# Attracting Ducks to small pond



## gtmcwhorter (Dec 4, 2012)

I really appreciate all the help you guys have given me as I get ready to embark on my first duck hunting after the split.  I've got a small (+-2 acre) pond on my family farm where we deer hunt.  I've seen a few woodies in the area and was wondering, what, with the exception of planting millet(which I plan to do) around the pond, can I do to attract more ducks?  Obviously it's too late this year, but I'm there are lot doing deer management and property management year round and would be more than willing to put in the work to produce a nice little private hunting place.  I know everyone says duck hunting in GA sucks, but me being so new, if I could go and shoot 3 woodies I'd be ecstatic! Like I said before I am completely green to duck hunting and any help would be greatly appreciated.  Heck I'd even love to take a couple folks if we can get this pond to hold a few ducks.


----------



## basspro2232 (Dec 4, 2012)

Planting millet may help a little but usually it is tough to get ducks to go where they dont already go(in my opinion). It wouldnt hurt to try though...Hope you have success!


----------



## gtmcwhorter (Dec 4, 2012)

Thanks for the input guys.  They fly over and we see em in the pond from time to time.  Hoping a little management this year can help next year!


----------



## clent586 (Dec 4, 2012)

Unless you have a way to control the water levels, really nothing else you can do. If it is a very shallow pond, you could transplant some button brush, buck brush, etc. to make it more appealing. If you can control it and have a reliable water source for refill, drain that sucker and plant smartweed and jap millet. Put about a foot of water on it and you should just have to wait on the birds to imprint the area.


----------



## king killer delete (Dec 4, 2012)

a bit late for this season.


----------



## gtmcwhorter (Dec 4, 2012)

Read the post killer. I'm talking next year


----------



## waddler (Dec 4, 2012)

What are the characteristics of the land above and below the pond. Woodies need water less than a foot deep over acorns. Perhaps these areas could be more easily adapted to ducks.

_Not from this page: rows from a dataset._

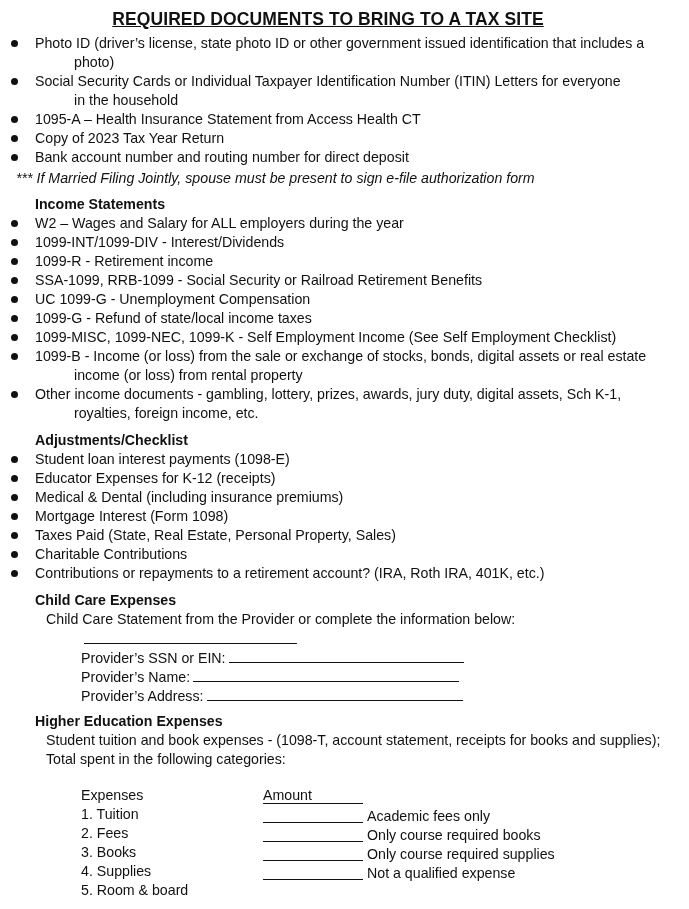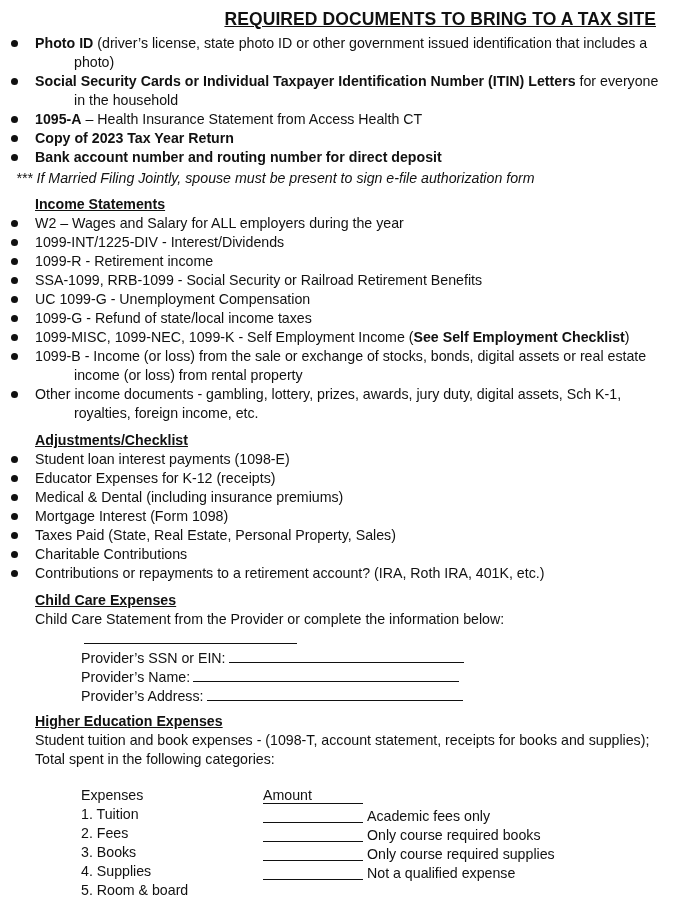--- a/index.html
+++ b/index.html
@@ -9,7 +9,7 @@
     color: #111111; font-size: 14.2px; line-height: 19px;
   }
   .title {
-    position: absolute; top: 10px; left: 0; width: 656px; text-align: right;
+    position: absolute; top: 10px; left: 0; width: 656px; text-align: center;
     font-weight: bold; font-size: 17.5px; text-decoration: underline; letter-spacing: 0.1px;
   }
   .row { position: absolute; left: 0; white-space: nowrap; }

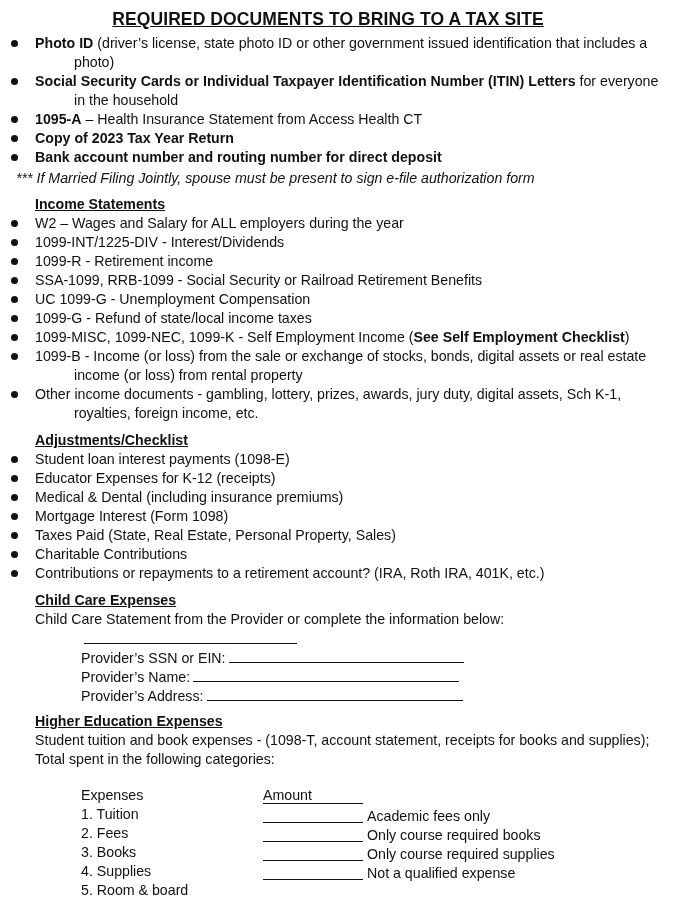--- a/index.html
+++ b/index.html
@@ -24,7 +24,7 @@
   .exp-label { position: absolute; left: 81px; margin-top: 17px; }
   .exp-line { position: absolute; left: 263px; width: 100px; border-bottom: 1px solid #111; height: 15px; }
   .exp-note { position: absolute; left: 367px; }
-  b { font-weight: bold; }
+  b { font-weight: normal; }
 </style>
 </head>
 <body>

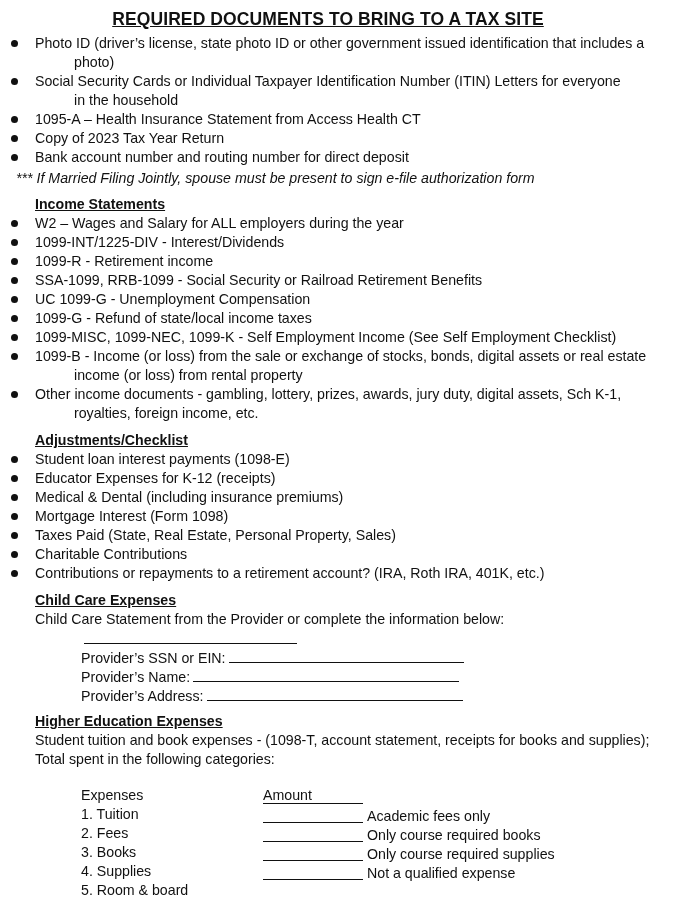--- a/index.html
+++ b/index.html
@@ -17,7 +17,7 @@
   .btext { position: absolute; left: 35px; }
   .cont { position: absolute; left: 35px; margin-left: 39px; }
   .note { position: absolute; left: 16px; font-style: italic; }
-  .heading { position: absolute; left: 35px; font-weight: bold; text-decoration: underline; }
+  .heading { position: absolute; left: 35px; font-weight: bold; }
   .para { position: absolute; left: 35px; }
   .field { position: absolute; left: 81px; }
   .line { display: inline-block; border-bottom: 1px solid #111; height: 14px; vertical-align: baseline; margin-left: 3px; }

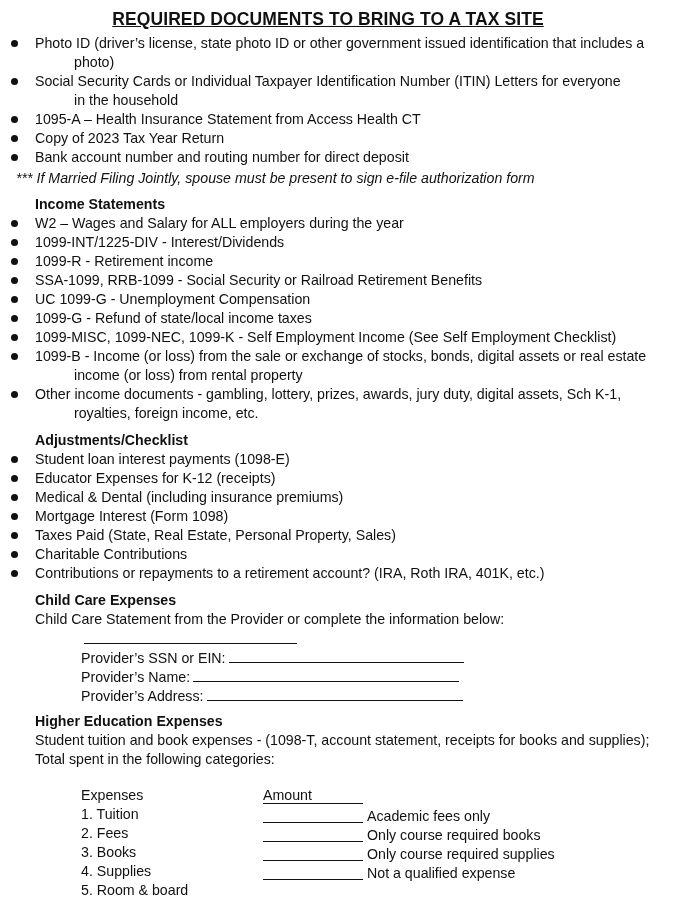--- a/index.html
+++ b/index.html
@@ -73,7 +73,7 @@
     </div>
     <div class="row" style="top: 233px;">
       <span class="bullet"></span>
-      <span class="btext"><span>1099-INT/1225-DIV - Interest/Dividends</span></span>
+      <span class="btext"><span>1099-INT/1099-DIV - Interest/Dividends</span></span>
     </div>
     <div class="row" style="top: 252px;">
       <span class="bullet"></span>

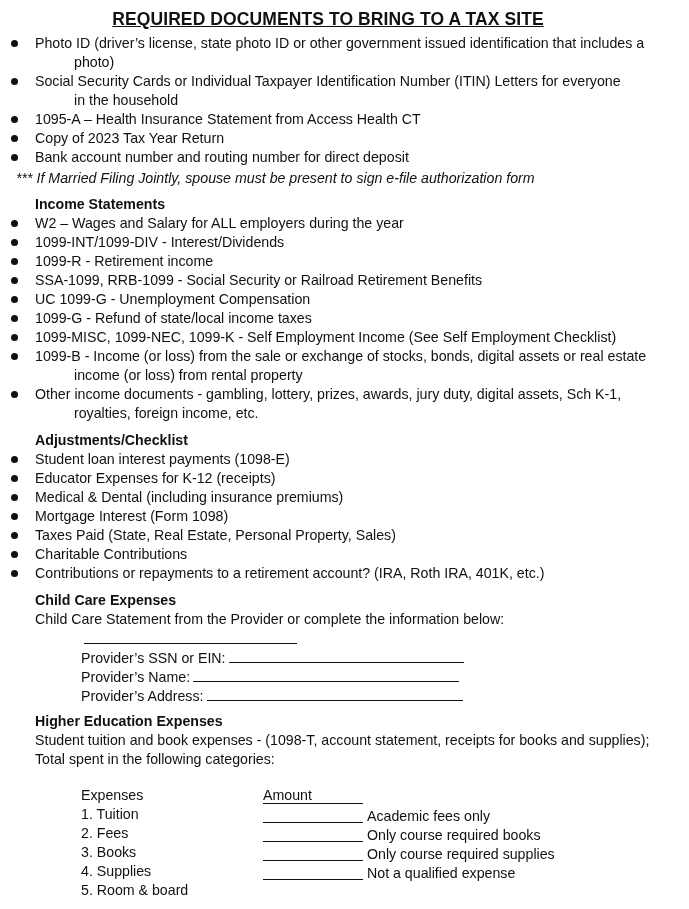--- a/index.html
+++ b/index.html
@@ -18,7 +18,7 @@
   .cont { position: absolute; left: 35px; margin-left: 39px; }
   .note { position: absolute; left: 16px; font-style: italic; }
   .heading { position: absolute; left: 35px; font-weight: bold; }
-  .para { position: absolute; left: 35px; }
+  .para { position: absolute; left: 46px; }
   .field { position: absolute; left: 81px; }
   .line { display: inline-block; border-bottom: 1px solid #111; height: 14px; vertical-align: baseline; margin-left: 3px; }
   .exp-label { position: absolute; left: 81px; margin-top: 17px; }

It may not be too late this year.


----------



## gtmcwhorter (Dec 4, 2012)

Big Oaks and sparse pines above and below pond.  Moderately thick cover.  Larger creek bed below the pond than above.  Pond is about 10 feet deep in center normally, water is about 10 feet below full pool this year with lack of rain.


----------



## waddler (Dec 4, 2012)

Go on google and find the USGS Topo maps of the area.  See if you have a flat area or adjacent flat areas above or below the pond. Try to create at least an acre of shallow mud puddles around water oak trees. Wood Ducks love these type areas, and if you stop all activity near the area they may start using.

Certainly a ten foot deep pond is 90% desert for puddle ducks. Only the extreme edges will help and there is not much of that on a 2 acre pond. 

How much oak habitat is above and below the pond? Old hay bales, leaves blown into windrows, logs, and such will hold temporary rainwater, and a simple hose siphon can supply water downstream to make puddles.

I have killed many Woodies over pond backwater that was suitable for feeding or roosting.


----------



## gtmcwhorter (Dec 6, 2012)

I've got a spot that might be perfect for that, but it will kill my deer hunting in the exact same area.  Decisions decisions!


----------



## ThunderRoad (Dec 6, 2012)

gtmcwhorter said:


> Read the post killer. I'm talking next year



yeah but how is that gonna help this year. the mayans are destroyin the earth on the 12th of december anyways aint they? or is that obama?


----------



## gtmcwhorter (Dec 6, 2012)

oh shoot I forgot!


----------



## buckdaddy1981 (Dec 6, 2012)

Plant the Jap millet around the banks when the water is low next summer. It doesnt have to flood for them to find it. They will walk out in it to feed. I had them flushing like quail out of mine this summer. Dont know where in the world they at now though!


----------



## waddler (Dec 6, 2012)

gtmcwhorter said:


> I've got a spot that might be perfect for that, but it will kill my deer hunting in the exact same area.  Decisions decisions!



I had a stand in a water oak flat that flooded and Woodies used it a bunch. Deer pay no attention to shallow water puddles or shallow ponds. I have been on that stand and watched deer feeding and ducks swimming all around them.

Just have to wear rubber boots to the stand. If the flooded area is big enough, it makes a great "stalking" area. I have walked to within 10 yards of feeding deer. Also, it is a soundless method for still hunting the slopes surrounding the bottom.


----------



## Mark K (Dec 6, 2012)

Just a little FYI, deer will TEAR UP Jap millet!!! Ask me how I know??


----------



## gtmcwhorter (Dec 6, 2012)

How do you know Mark?  Got pics?


----------